The input:
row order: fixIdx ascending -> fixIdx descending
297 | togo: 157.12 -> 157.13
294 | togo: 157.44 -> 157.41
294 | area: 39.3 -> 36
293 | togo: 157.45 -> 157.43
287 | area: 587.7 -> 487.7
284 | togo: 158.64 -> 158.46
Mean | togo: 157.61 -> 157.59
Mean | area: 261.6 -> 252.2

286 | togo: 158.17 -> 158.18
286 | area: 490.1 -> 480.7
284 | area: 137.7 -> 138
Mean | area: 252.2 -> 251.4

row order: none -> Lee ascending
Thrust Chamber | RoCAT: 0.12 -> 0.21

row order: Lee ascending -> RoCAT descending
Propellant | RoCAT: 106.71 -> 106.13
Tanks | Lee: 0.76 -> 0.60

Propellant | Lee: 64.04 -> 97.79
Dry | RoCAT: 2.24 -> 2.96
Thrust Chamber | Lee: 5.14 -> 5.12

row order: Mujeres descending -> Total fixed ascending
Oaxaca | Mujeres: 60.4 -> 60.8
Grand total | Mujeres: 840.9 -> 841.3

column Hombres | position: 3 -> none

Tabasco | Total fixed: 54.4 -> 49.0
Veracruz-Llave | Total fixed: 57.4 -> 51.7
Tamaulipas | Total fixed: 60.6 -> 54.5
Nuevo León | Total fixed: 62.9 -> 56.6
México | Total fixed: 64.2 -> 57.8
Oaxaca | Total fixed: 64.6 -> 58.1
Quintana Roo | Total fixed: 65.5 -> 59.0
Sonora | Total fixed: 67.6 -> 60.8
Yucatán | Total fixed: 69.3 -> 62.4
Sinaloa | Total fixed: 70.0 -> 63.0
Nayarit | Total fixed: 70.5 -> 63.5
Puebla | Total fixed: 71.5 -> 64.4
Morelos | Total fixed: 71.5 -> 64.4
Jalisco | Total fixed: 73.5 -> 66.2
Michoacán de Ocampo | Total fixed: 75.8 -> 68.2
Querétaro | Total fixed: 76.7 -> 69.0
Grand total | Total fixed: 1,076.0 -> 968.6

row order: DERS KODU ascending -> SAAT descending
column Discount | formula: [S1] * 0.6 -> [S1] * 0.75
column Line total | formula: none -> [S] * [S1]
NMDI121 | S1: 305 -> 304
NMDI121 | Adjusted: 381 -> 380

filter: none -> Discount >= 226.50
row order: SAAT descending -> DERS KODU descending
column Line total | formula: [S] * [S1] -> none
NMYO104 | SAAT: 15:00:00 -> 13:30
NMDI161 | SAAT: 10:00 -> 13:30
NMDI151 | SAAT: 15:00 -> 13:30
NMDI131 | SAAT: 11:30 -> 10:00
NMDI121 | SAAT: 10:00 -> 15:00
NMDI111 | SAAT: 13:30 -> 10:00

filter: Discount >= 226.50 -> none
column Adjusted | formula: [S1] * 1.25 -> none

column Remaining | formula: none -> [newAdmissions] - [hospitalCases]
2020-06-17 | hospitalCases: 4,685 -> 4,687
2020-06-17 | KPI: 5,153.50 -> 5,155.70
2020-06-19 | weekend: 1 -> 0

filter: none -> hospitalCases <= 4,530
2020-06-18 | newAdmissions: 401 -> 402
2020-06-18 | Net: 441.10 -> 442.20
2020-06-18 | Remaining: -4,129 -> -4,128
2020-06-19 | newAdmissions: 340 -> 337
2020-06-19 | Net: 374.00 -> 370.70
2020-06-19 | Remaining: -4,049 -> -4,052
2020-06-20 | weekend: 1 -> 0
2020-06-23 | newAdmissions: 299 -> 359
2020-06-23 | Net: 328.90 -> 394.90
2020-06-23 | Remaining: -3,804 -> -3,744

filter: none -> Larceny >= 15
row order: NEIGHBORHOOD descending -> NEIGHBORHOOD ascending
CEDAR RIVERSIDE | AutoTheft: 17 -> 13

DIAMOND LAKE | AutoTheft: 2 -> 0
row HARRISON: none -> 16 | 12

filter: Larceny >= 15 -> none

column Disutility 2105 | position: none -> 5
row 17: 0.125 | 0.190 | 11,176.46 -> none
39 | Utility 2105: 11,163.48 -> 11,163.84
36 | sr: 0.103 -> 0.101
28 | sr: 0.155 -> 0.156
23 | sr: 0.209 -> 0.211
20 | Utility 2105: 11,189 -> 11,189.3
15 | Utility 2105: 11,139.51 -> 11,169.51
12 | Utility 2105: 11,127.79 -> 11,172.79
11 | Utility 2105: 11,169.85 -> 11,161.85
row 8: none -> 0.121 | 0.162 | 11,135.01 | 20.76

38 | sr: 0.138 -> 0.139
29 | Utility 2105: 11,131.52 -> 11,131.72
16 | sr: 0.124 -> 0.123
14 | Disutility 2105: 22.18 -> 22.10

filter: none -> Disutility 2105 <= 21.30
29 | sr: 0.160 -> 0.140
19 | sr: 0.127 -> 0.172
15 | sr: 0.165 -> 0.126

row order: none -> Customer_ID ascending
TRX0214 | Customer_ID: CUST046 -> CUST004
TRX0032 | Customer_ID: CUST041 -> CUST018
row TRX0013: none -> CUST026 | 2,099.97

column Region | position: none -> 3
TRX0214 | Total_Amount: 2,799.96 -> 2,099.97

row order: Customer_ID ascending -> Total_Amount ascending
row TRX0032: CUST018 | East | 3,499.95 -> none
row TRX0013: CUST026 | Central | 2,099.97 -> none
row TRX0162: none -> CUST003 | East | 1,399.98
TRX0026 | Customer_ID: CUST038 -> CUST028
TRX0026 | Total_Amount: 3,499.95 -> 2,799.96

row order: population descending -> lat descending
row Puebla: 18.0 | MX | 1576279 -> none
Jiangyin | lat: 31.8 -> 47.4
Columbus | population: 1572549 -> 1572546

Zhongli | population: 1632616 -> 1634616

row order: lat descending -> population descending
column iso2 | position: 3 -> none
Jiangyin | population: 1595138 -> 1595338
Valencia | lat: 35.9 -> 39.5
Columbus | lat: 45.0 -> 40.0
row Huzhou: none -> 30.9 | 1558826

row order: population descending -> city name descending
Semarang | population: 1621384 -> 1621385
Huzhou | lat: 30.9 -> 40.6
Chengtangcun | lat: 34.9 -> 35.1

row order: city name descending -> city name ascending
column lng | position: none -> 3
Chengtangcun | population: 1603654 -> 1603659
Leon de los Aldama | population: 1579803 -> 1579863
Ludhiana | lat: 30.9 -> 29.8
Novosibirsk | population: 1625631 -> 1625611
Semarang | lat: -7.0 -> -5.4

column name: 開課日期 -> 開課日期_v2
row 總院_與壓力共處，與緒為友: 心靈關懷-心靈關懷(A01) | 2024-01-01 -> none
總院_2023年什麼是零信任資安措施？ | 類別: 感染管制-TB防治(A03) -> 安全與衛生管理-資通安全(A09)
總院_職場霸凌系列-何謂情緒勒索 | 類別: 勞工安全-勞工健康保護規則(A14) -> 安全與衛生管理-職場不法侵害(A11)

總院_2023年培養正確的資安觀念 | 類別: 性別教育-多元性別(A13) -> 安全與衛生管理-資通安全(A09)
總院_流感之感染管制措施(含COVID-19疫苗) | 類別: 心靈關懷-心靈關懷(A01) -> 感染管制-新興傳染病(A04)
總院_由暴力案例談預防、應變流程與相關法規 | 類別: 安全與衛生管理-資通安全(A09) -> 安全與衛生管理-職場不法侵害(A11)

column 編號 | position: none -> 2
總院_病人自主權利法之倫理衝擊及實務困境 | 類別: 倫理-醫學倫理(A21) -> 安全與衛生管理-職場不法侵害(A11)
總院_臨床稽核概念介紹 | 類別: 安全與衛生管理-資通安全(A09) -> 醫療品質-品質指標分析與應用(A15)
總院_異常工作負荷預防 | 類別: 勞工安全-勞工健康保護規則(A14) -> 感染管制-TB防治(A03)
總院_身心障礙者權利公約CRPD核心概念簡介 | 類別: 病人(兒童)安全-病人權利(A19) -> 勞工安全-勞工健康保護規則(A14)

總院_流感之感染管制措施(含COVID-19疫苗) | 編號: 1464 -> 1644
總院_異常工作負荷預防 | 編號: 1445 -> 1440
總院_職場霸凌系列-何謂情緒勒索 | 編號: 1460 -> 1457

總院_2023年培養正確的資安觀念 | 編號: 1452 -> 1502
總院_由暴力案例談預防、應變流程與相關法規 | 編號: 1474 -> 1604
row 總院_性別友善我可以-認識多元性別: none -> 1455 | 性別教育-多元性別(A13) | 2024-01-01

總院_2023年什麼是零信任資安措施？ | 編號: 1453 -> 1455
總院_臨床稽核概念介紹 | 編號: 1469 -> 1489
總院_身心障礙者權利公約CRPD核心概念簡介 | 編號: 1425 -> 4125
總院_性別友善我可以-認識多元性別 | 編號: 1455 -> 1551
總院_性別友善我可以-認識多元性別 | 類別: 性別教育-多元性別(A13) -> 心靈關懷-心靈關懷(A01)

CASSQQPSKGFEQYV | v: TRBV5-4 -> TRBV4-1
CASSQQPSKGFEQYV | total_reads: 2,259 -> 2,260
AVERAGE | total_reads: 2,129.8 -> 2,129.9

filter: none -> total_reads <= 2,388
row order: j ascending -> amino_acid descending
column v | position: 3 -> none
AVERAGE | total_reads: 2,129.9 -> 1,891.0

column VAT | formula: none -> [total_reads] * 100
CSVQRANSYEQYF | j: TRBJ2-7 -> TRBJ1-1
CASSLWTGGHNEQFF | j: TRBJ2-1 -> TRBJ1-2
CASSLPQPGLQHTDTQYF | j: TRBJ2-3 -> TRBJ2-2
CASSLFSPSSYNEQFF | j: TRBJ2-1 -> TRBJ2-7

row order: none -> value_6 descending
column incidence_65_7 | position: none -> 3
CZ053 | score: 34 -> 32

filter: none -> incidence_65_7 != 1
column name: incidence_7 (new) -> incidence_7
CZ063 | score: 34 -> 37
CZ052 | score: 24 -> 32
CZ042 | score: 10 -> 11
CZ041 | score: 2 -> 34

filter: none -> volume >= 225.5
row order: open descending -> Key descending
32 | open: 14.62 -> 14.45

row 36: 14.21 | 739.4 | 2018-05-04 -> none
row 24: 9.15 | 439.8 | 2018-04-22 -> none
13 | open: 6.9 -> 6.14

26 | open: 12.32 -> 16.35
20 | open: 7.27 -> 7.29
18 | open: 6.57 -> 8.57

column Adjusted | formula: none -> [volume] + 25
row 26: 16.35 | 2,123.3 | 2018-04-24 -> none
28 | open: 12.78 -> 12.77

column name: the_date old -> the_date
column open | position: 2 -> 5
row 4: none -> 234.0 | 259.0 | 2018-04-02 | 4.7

What to work on:
Copy each line of the preceding material that contains "性別教育".

Expected answer:
總院_2023年培養正確的資安觀念 | 類別: 性別教育-多元性別(A13) -> 安全與衛生管理-資通安全(A09)
row 總院_性別友善我可以-認識多元性別: none -> 1455 | 性別教育-多元性別(A13) | 2024-01-01
總院_性別友善我可以-認識多元性別 | 類別: 性別教育-多元性別(A13) -> 心靈關懷-心靈關懷(A01)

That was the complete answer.